Among the entries that follow, locate the line with "играло решающую роль.</div>" and the line with "он пригнулся и,</div>". Output those lines and all lines in between, exactly, minus the pictures.
- - -
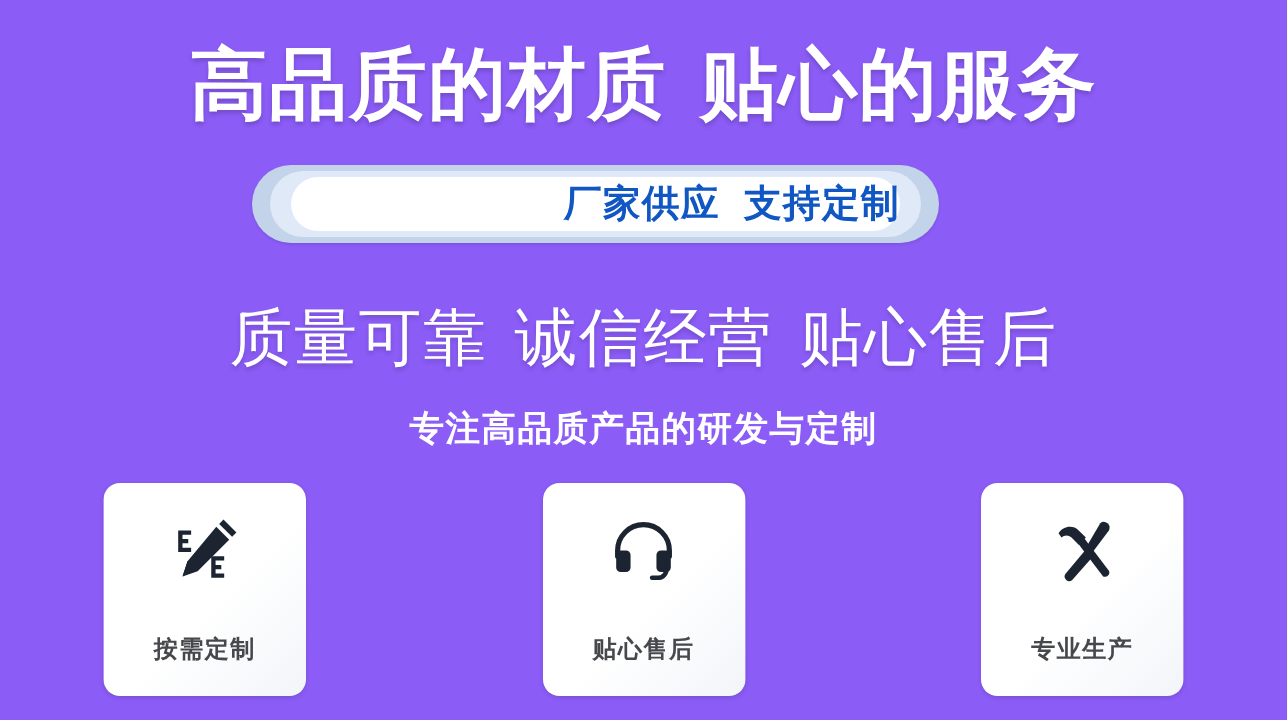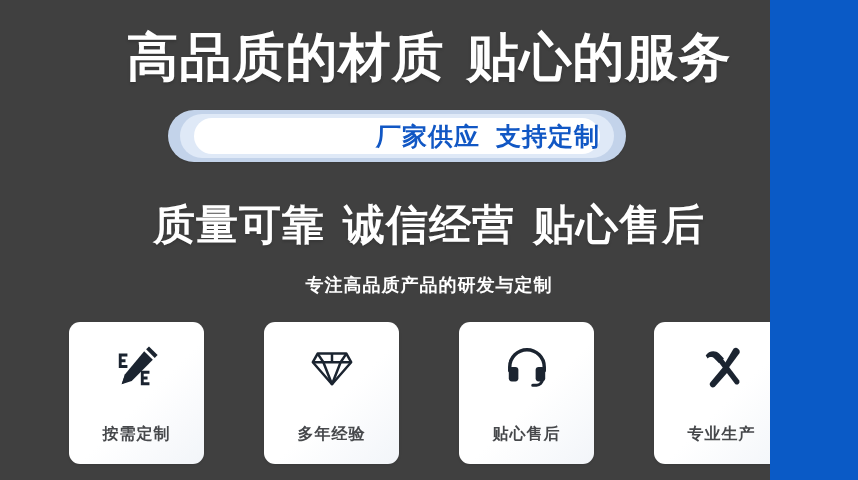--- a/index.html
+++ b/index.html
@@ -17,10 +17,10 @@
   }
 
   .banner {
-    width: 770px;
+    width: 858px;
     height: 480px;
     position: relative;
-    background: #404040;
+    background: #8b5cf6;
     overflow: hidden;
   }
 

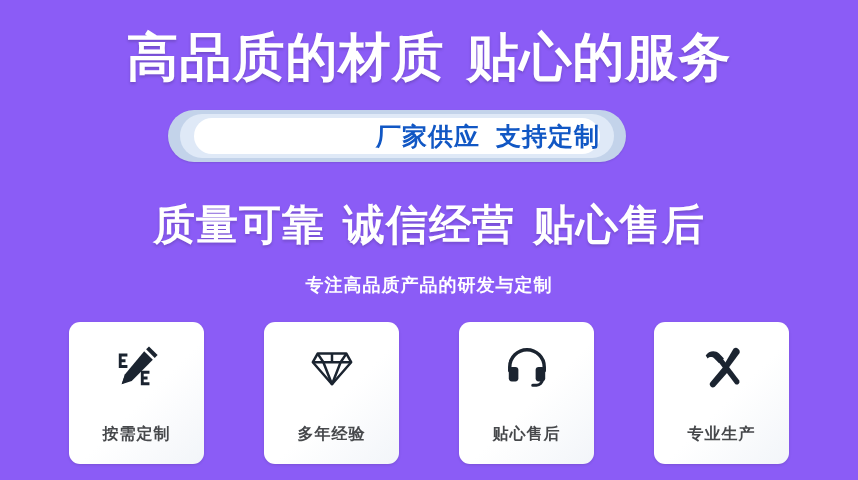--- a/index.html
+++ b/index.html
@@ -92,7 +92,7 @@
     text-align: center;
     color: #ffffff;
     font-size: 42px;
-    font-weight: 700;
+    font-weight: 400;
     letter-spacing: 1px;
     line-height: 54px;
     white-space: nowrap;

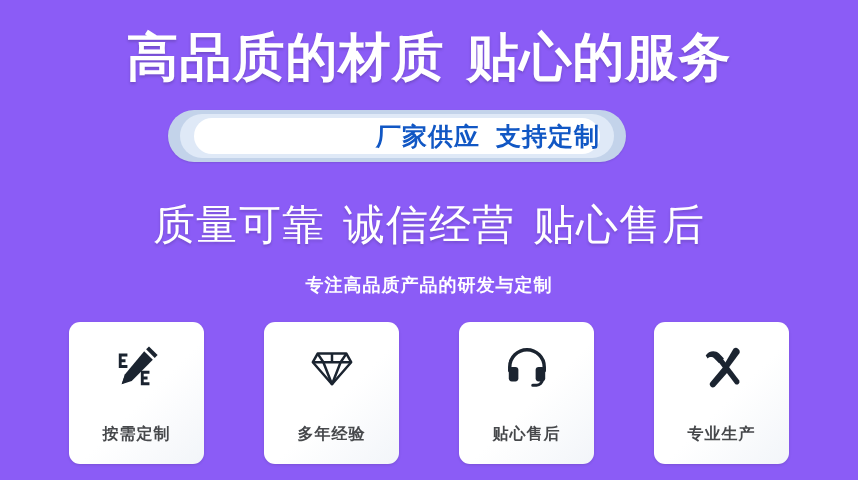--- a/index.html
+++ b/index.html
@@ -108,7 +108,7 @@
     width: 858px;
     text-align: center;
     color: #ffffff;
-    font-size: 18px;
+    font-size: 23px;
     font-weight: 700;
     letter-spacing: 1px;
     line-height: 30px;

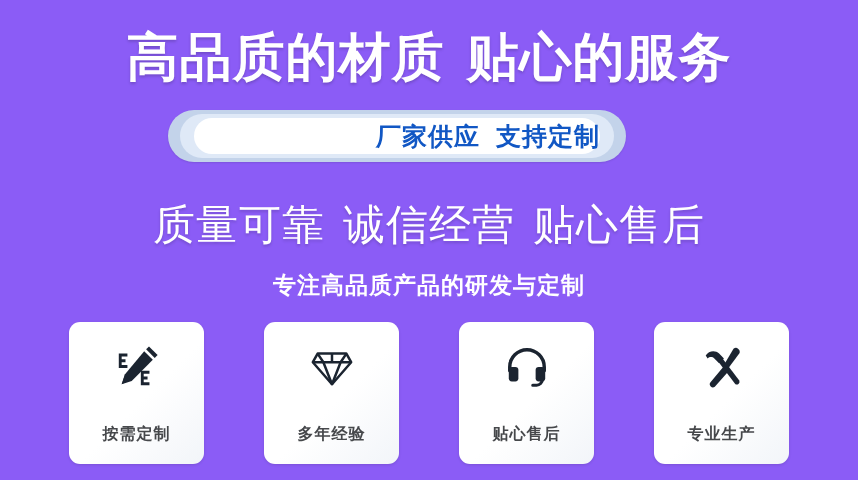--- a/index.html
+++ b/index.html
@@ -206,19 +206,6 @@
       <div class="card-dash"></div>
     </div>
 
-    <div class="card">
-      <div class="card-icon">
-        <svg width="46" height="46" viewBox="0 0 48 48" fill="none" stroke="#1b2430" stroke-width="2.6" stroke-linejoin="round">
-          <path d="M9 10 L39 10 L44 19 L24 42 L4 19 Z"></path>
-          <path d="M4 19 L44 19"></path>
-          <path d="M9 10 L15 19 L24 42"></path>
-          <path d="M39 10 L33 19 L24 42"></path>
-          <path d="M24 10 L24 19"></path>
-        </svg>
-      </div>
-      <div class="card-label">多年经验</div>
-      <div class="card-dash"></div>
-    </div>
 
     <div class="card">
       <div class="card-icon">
- - -
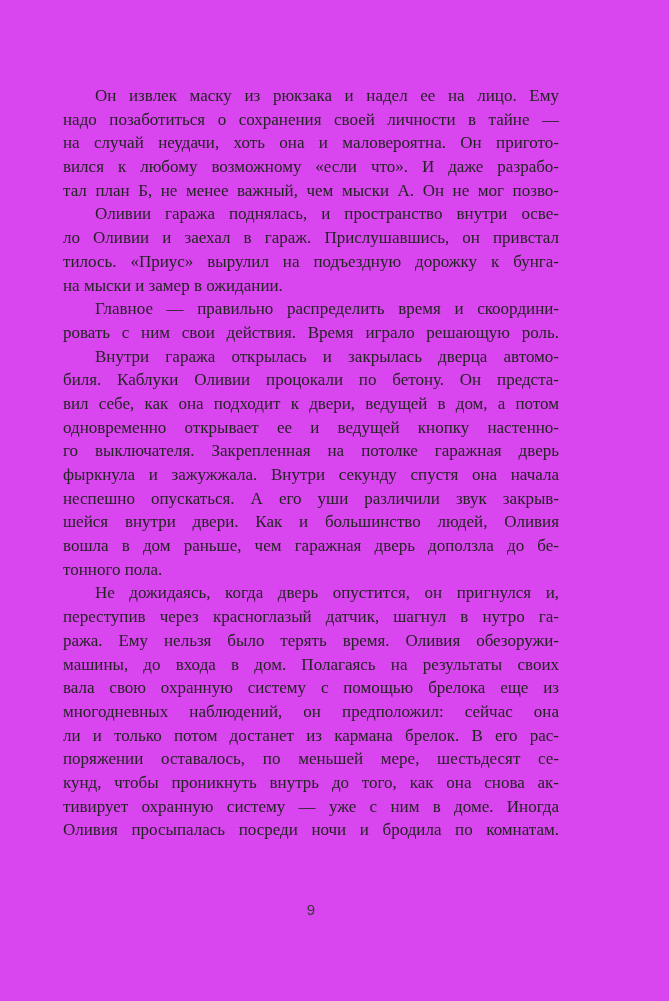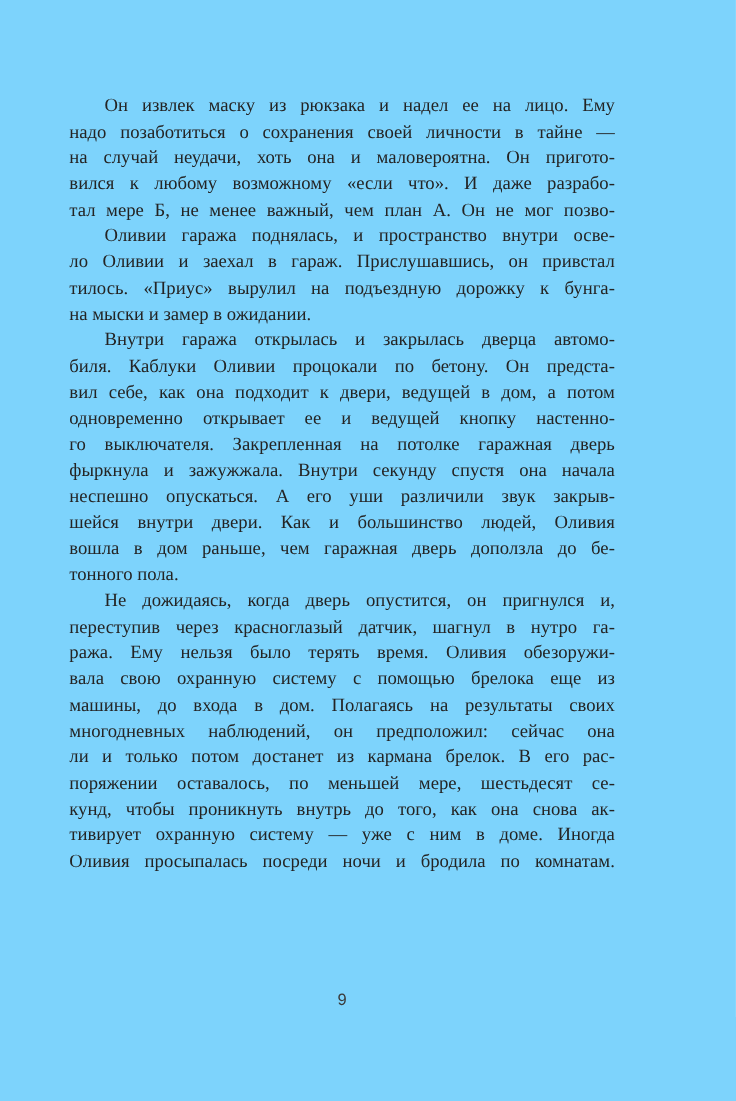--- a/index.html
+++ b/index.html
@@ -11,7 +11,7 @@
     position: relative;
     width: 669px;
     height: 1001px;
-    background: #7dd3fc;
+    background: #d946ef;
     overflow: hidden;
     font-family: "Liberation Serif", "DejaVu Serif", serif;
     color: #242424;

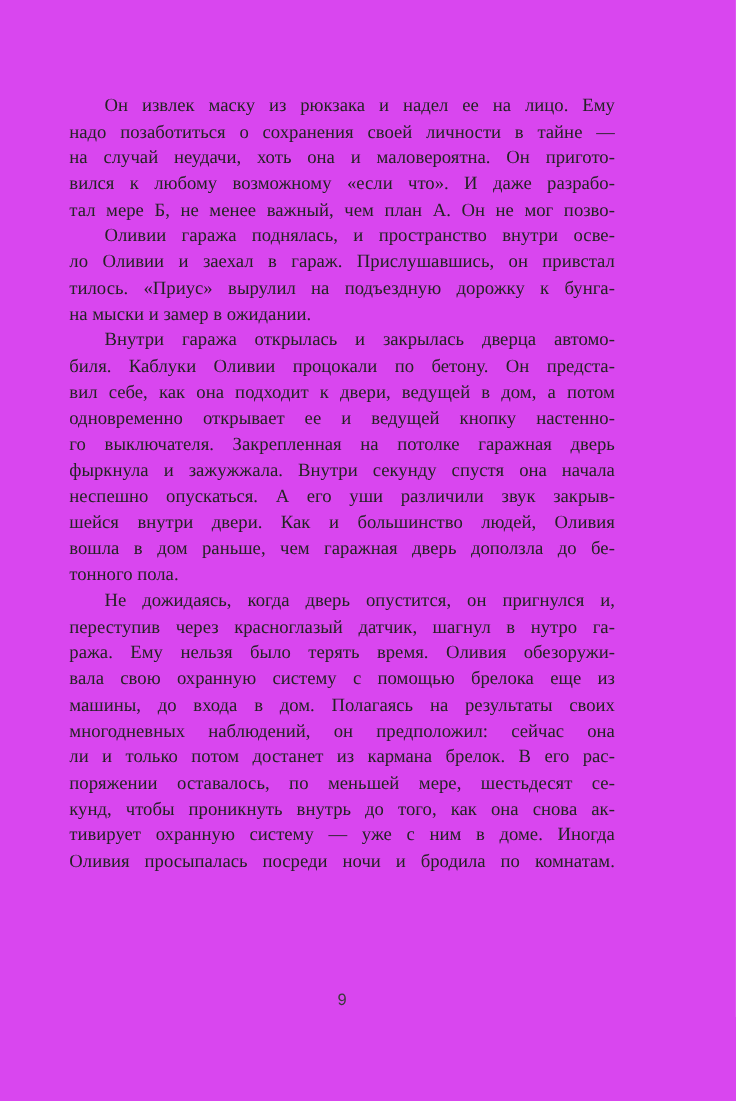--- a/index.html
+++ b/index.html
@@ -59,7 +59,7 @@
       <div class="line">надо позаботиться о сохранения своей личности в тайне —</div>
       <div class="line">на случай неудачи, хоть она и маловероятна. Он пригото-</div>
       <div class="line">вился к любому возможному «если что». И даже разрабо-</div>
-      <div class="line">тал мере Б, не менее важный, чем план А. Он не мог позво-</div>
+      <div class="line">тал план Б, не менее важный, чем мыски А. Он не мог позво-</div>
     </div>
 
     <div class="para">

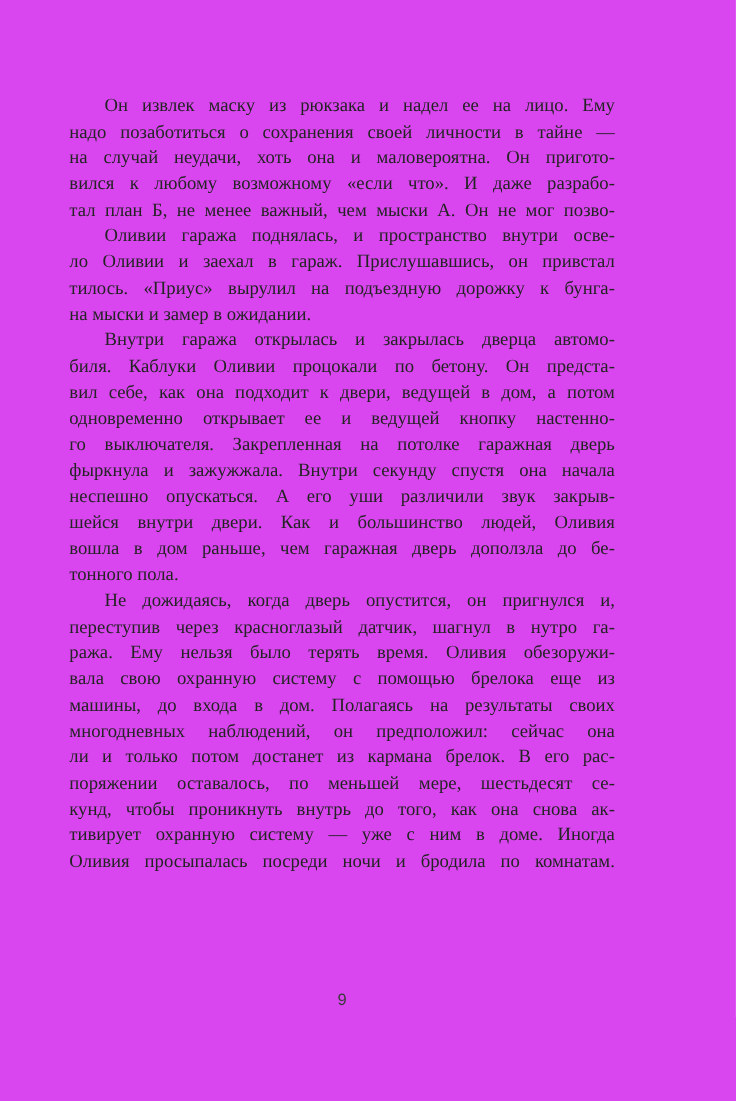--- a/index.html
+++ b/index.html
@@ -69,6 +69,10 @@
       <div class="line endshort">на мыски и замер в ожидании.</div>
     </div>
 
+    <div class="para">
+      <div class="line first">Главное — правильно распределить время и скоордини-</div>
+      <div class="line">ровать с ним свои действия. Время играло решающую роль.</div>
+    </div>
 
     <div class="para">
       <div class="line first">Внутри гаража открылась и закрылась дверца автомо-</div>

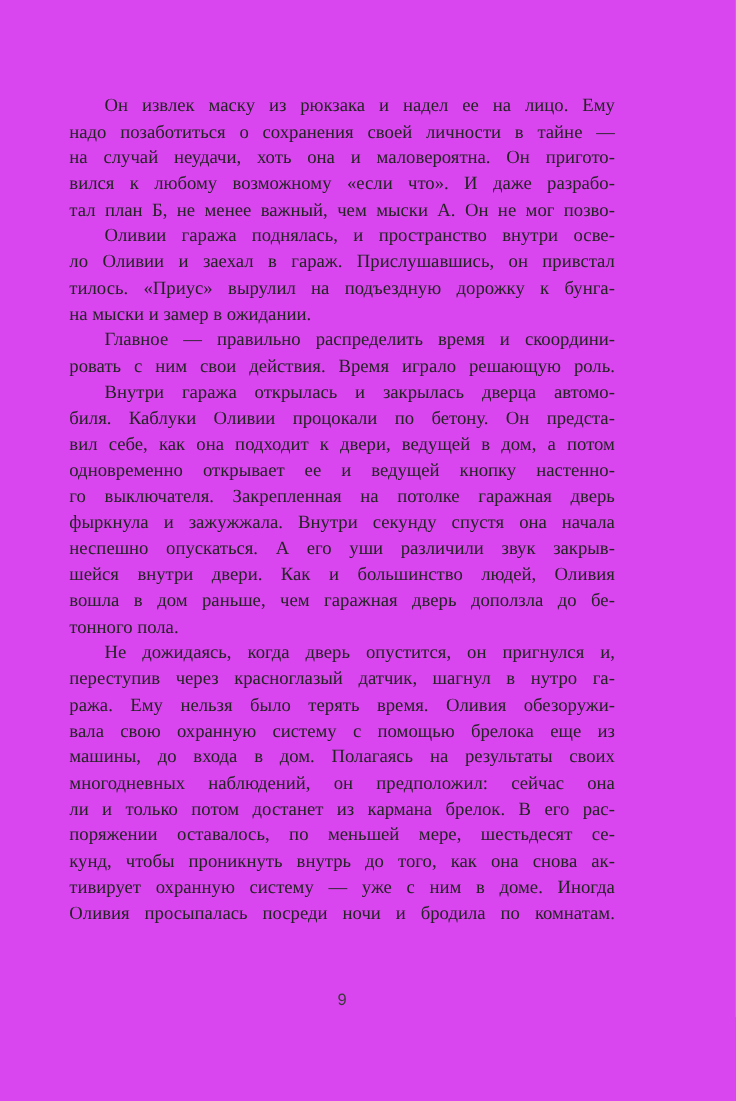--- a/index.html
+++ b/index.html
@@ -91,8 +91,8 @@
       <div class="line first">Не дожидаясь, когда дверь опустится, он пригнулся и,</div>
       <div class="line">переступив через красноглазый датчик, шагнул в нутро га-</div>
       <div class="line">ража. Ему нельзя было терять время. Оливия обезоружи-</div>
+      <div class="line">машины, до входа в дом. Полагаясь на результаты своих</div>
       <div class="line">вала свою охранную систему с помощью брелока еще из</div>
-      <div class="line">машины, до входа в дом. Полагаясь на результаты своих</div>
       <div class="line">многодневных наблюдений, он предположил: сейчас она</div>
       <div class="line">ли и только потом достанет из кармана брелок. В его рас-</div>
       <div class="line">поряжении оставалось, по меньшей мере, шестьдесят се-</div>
- - -
◆ **Result of this task**:
+      <div class="line">ровать с ним свои действия. Время играло решающую роль.</div>
+    </div>
 
     <div class="para">
       <div class="line first">Внутри гаража открылась и закрылась дверца автомо-</div>

--- a/index.html
+++ b/index.html
@@ -91,8 +91,8 @@
       <div class="line first">Не дожидаясь, когда дверь опустится, он пригнулся и,</div>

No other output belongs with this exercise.